Output the entries as they appear, skipping images.
(Extracted records)
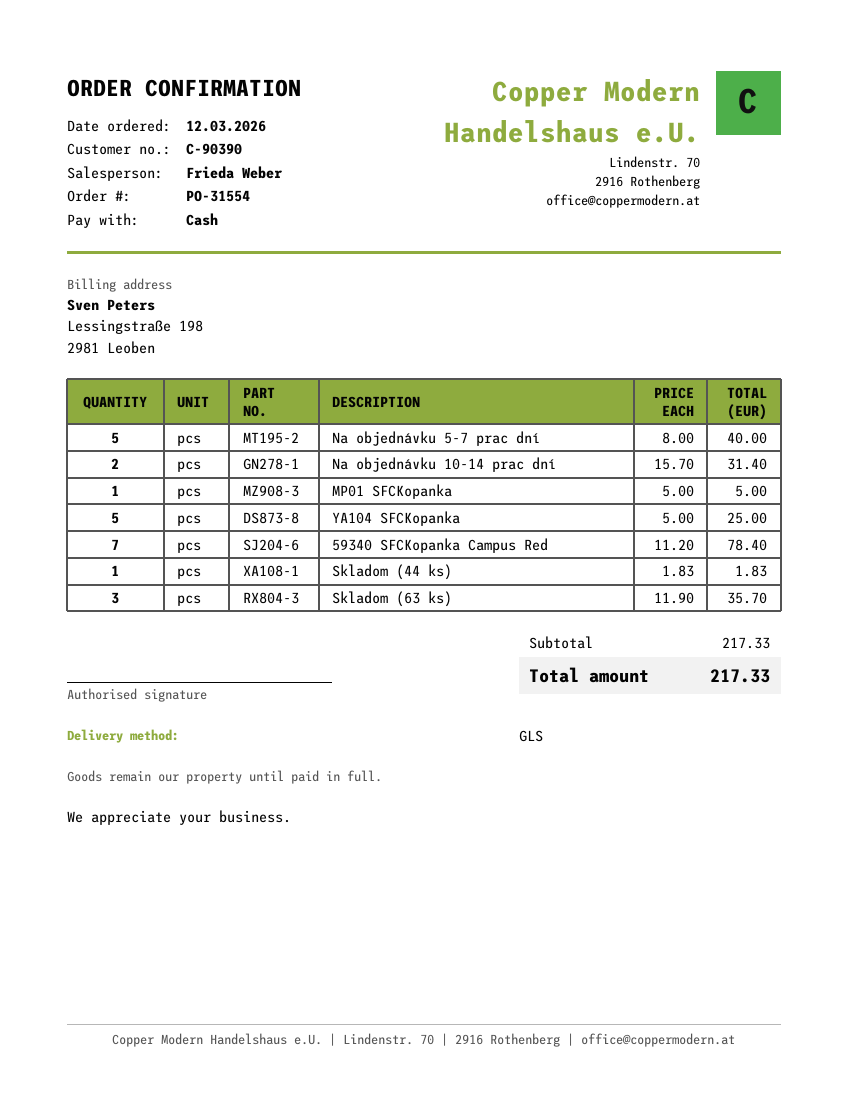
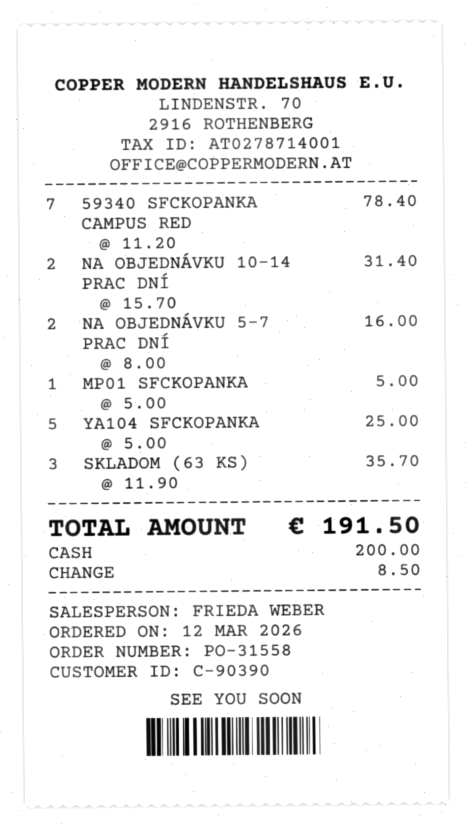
order number: PO-31554 -> PO-31558
Na objednávku 5-7 prac dní: 5 x 8.00 = 40.00 -> 2 x 8.00 = 16.00
Skladom (44 ks): 1 x 1.83 = 1.83 -> none
total: 217.33 -> 191.50

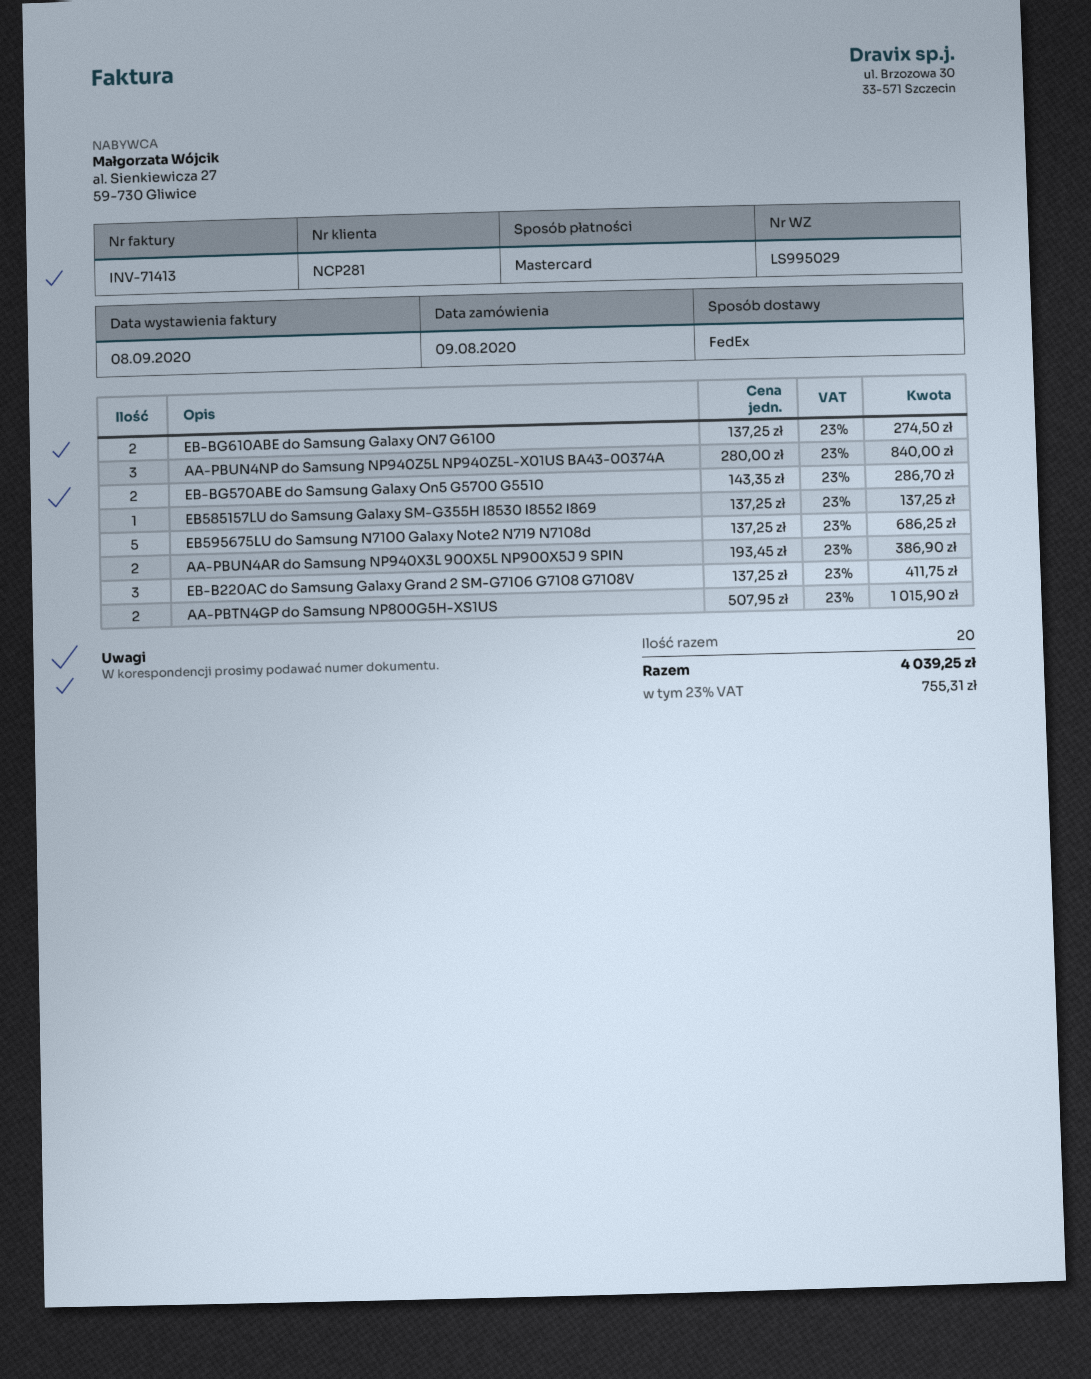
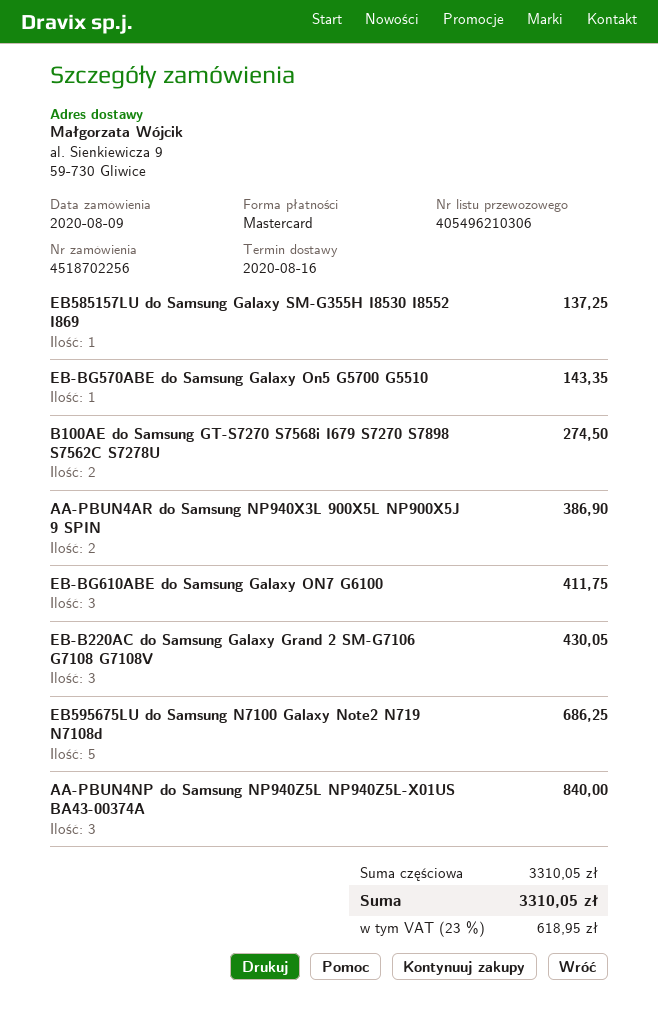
EB-BG610ABE do Samsung Galaxy ON7 G6100: 2 for 274.50 -> 3 for 411.75
EB-BG570ABE do Samsung Galaxy On5 G5700 G5510: 2 for 286.70 -> 1 for 143.35
EB-B220AC do Samsung Galaxy Grand 2 SM-G7106 G7108 G7108V: 3 for 411.75 -> 3 for 430.05
AA-PBTN4GP do Samsung NP800G5H-XS1US: 2 for 1015.90 -> none
B100AE do Samsung GT-S7270 S7568i I679 S7270 S7898 S7562C S7278U: none -> 2 for 274.50
tax: 23% = 755.31 -> 23% = 618.95
total: 4039.25 -> 3310.05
(End Extracted records)
### Result below:
order number: PO-31554 -> PO-31558
Na objednávku 5-7 prac dní: 5 x 8.00 = 40.00 -> 2 x 8.00 = 16.00
Skladom (44 ks): 1 x 1.83 = 1.83 -> none
total: 217.33 -> 191.50

EB-BG610ABE do Samsung Galaxy ON7 G6100: 2 for 274.50 -> 3 for 411.75
EB-BG570ABE do Samsung Galaxy On5 G5700 G5510: 2 for 286.70 -> 1 for 143.35
EB-B220AC do Samsung Galaxy Grand 2 SM-G7106 G7108 G7108V: 3 for 411.75 -> 3 for 430.05
AA-PBTN4GP do Samsung NP800G5H-XS1US: 2 for 1015.90 -> none
B100AE do Samsung GT-S7270 S7568i I679 S7270 S7898 S7562C S7278U: none -> 2 for 274.50
tax: 23% = 755.31 -> 23% = 618.95
total: 4039.25 -> 3310.05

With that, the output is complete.